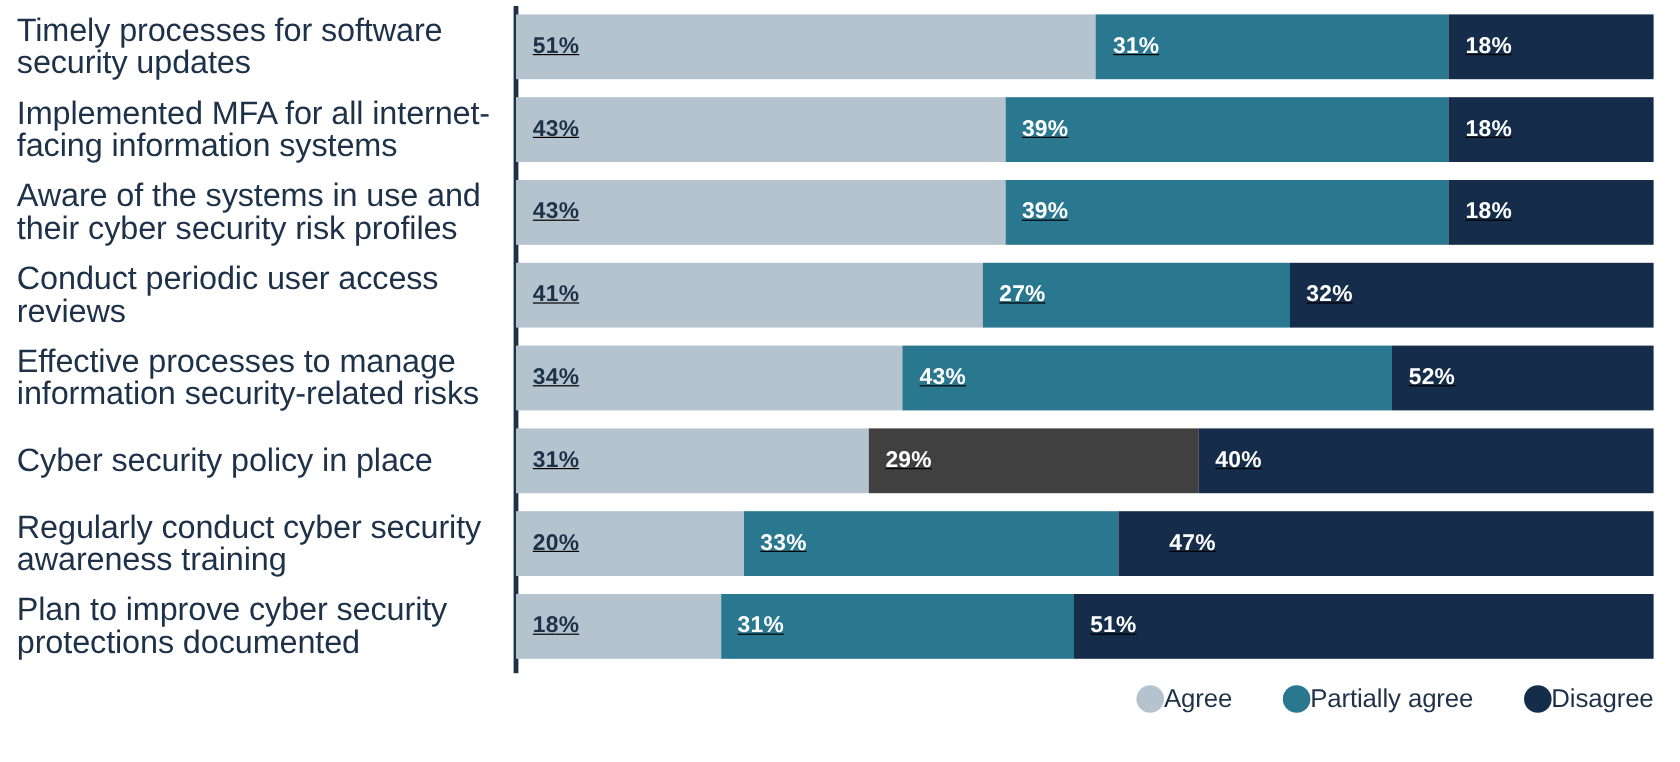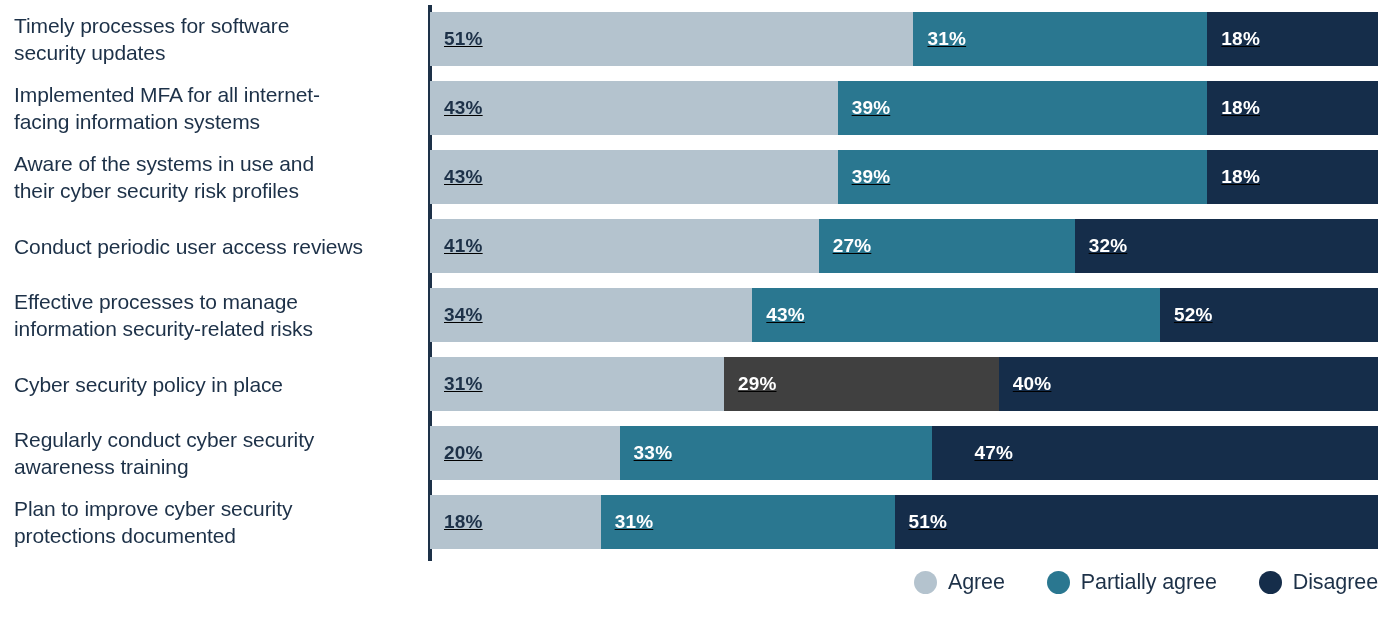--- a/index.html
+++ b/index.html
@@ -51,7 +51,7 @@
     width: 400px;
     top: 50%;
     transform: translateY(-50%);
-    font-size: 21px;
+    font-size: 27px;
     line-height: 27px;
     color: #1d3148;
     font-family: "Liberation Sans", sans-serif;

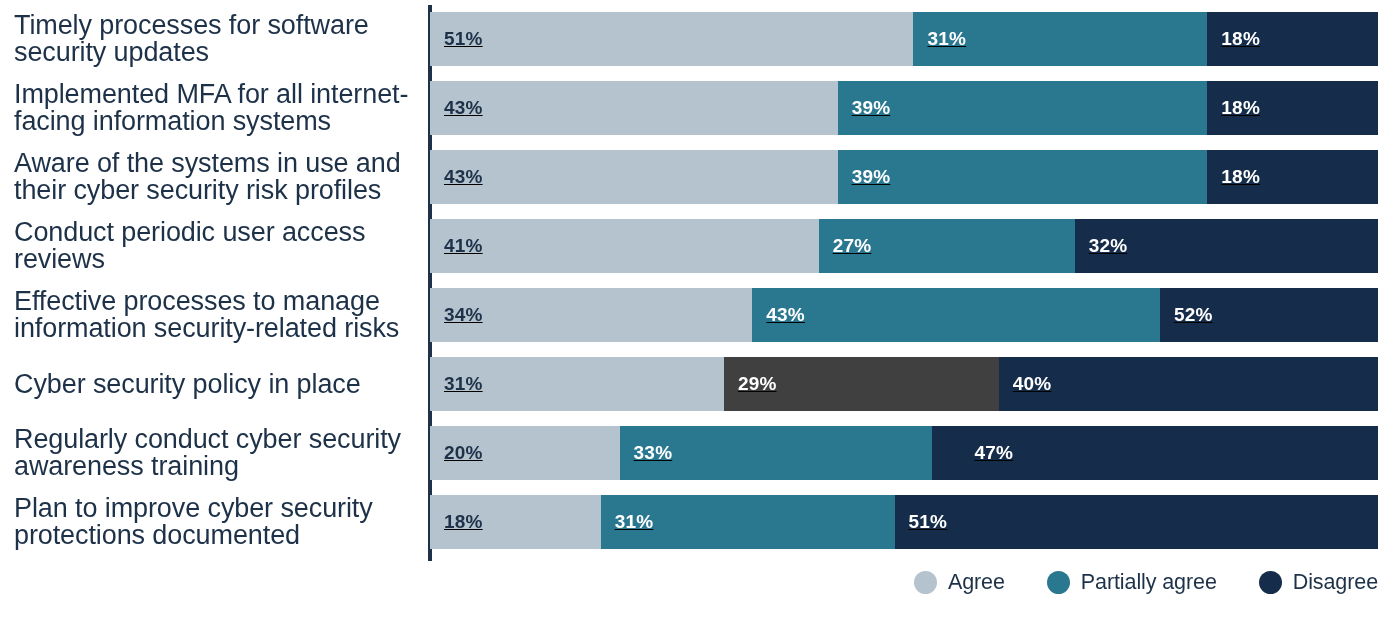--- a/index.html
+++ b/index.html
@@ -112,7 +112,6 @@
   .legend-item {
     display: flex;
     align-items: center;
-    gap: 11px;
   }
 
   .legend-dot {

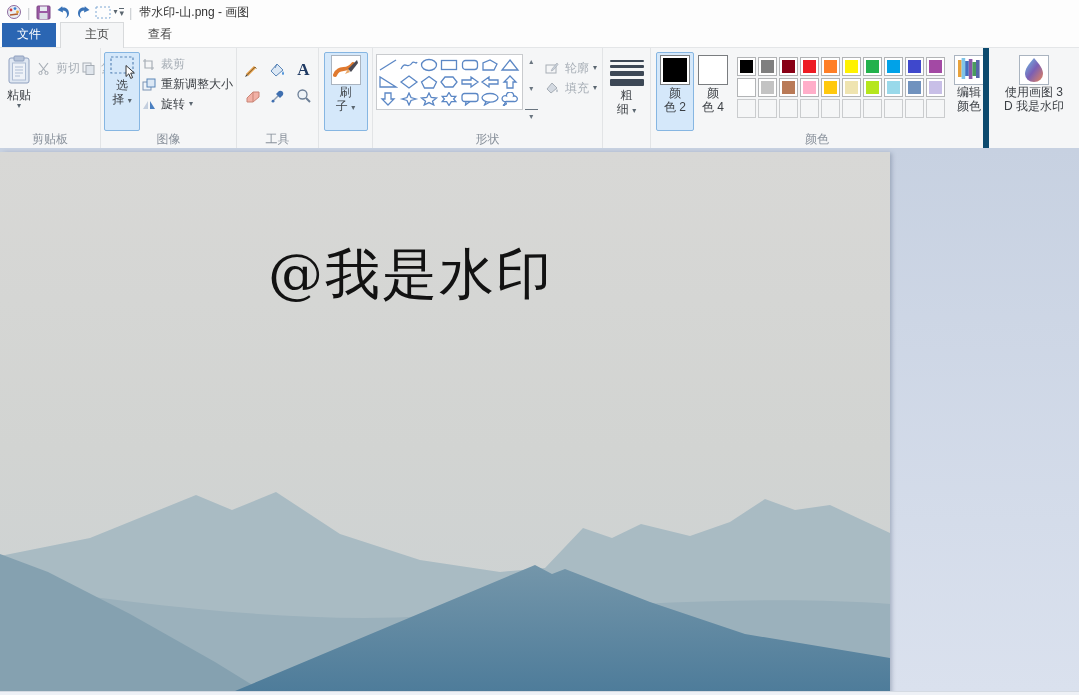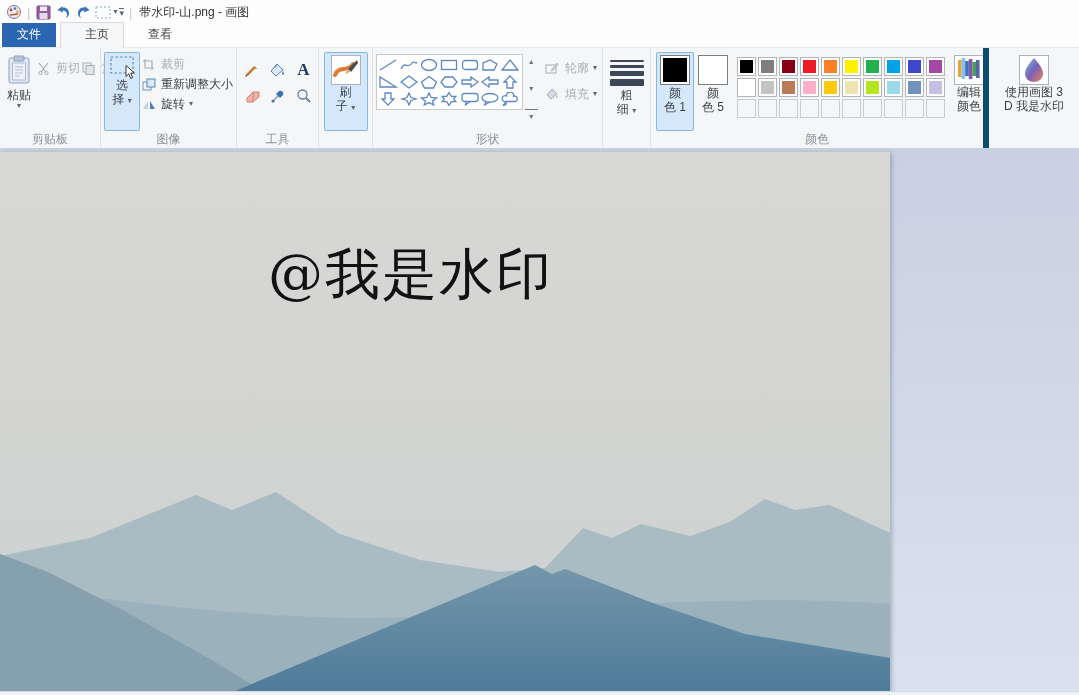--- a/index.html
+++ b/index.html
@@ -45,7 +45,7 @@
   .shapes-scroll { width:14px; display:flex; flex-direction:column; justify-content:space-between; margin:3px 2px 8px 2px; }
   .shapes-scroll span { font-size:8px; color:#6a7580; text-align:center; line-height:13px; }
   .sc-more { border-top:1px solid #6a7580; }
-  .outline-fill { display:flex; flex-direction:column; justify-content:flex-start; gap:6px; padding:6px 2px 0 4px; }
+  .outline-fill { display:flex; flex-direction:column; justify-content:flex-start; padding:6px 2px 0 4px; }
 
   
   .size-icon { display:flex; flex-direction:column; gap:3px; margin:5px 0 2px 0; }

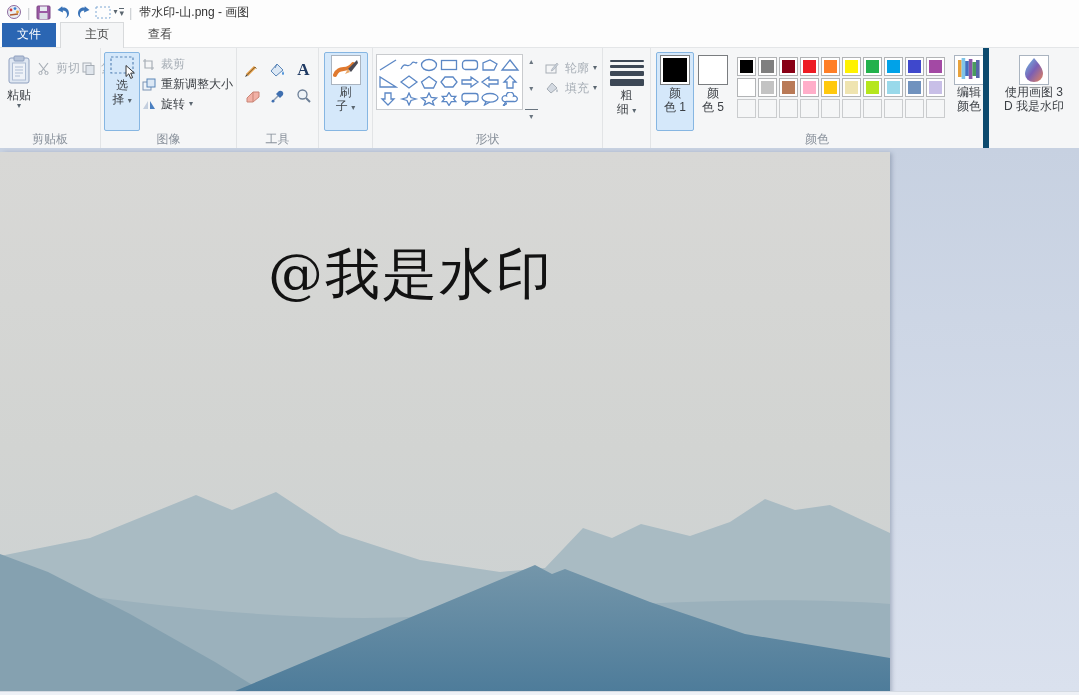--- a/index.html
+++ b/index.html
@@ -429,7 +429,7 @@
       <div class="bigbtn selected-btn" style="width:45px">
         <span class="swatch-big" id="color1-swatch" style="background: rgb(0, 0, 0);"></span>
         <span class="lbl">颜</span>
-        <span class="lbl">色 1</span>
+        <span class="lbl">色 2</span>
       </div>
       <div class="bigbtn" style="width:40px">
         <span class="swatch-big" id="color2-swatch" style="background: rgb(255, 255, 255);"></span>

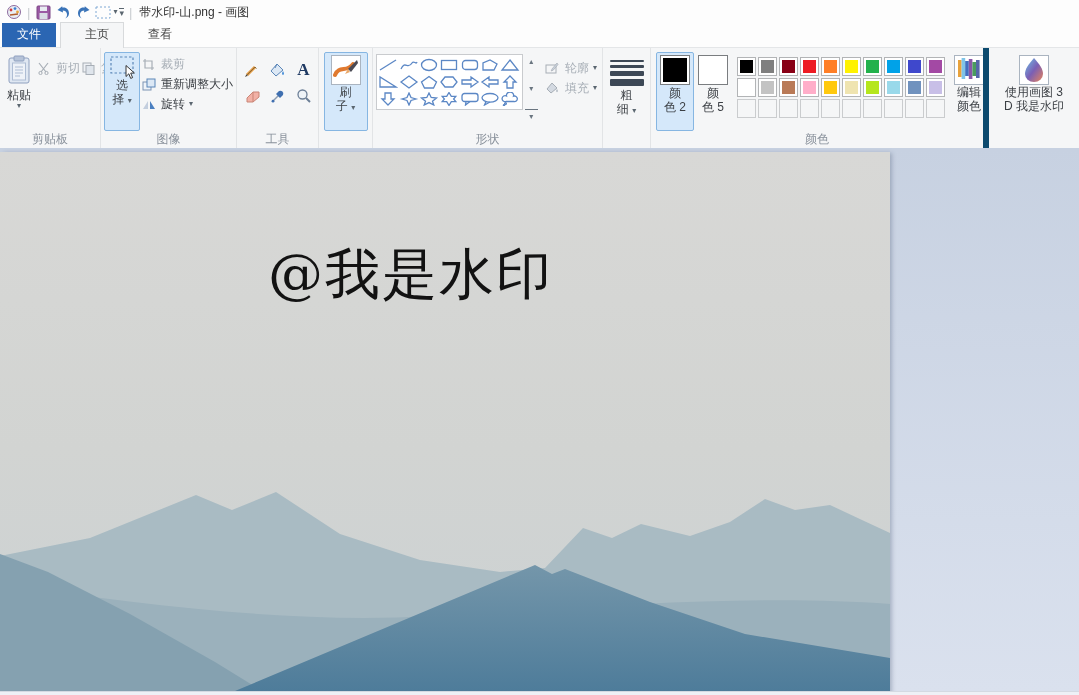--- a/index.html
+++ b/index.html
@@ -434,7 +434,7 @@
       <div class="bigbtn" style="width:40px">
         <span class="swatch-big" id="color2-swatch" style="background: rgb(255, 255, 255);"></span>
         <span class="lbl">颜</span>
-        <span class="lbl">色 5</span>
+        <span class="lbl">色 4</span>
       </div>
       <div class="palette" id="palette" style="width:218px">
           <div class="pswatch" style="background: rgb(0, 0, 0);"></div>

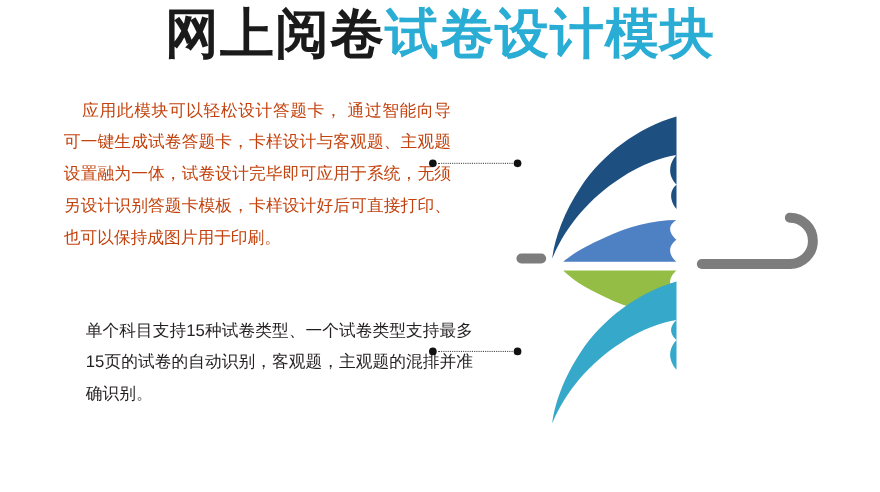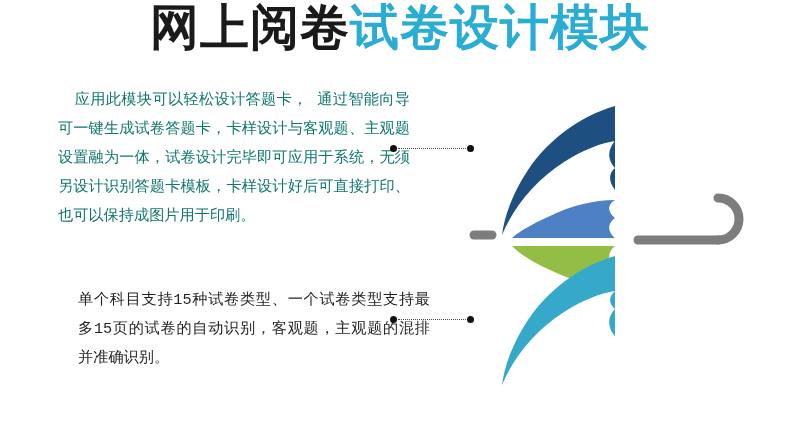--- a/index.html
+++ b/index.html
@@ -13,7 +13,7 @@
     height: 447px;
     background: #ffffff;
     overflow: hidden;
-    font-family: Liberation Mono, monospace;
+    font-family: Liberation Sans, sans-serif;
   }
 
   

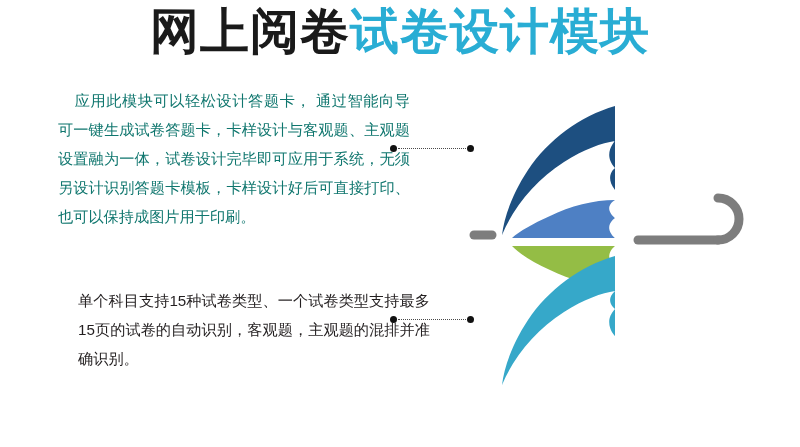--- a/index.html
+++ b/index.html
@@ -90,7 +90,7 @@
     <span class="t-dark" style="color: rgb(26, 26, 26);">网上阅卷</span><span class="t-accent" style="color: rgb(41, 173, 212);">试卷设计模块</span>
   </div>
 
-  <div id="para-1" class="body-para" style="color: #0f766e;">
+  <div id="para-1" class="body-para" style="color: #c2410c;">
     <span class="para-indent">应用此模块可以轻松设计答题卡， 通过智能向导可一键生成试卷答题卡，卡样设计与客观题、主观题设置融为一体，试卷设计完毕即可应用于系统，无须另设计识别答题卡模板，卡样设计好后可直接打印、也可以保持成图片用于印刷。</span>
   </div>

- Goal of the exercise
If a line in the data above contains "serif", return that line.

- Completed task
     font-family: "Liberation Sans", sans-serif;
+    font-family: Liberation Sans, sans-serif;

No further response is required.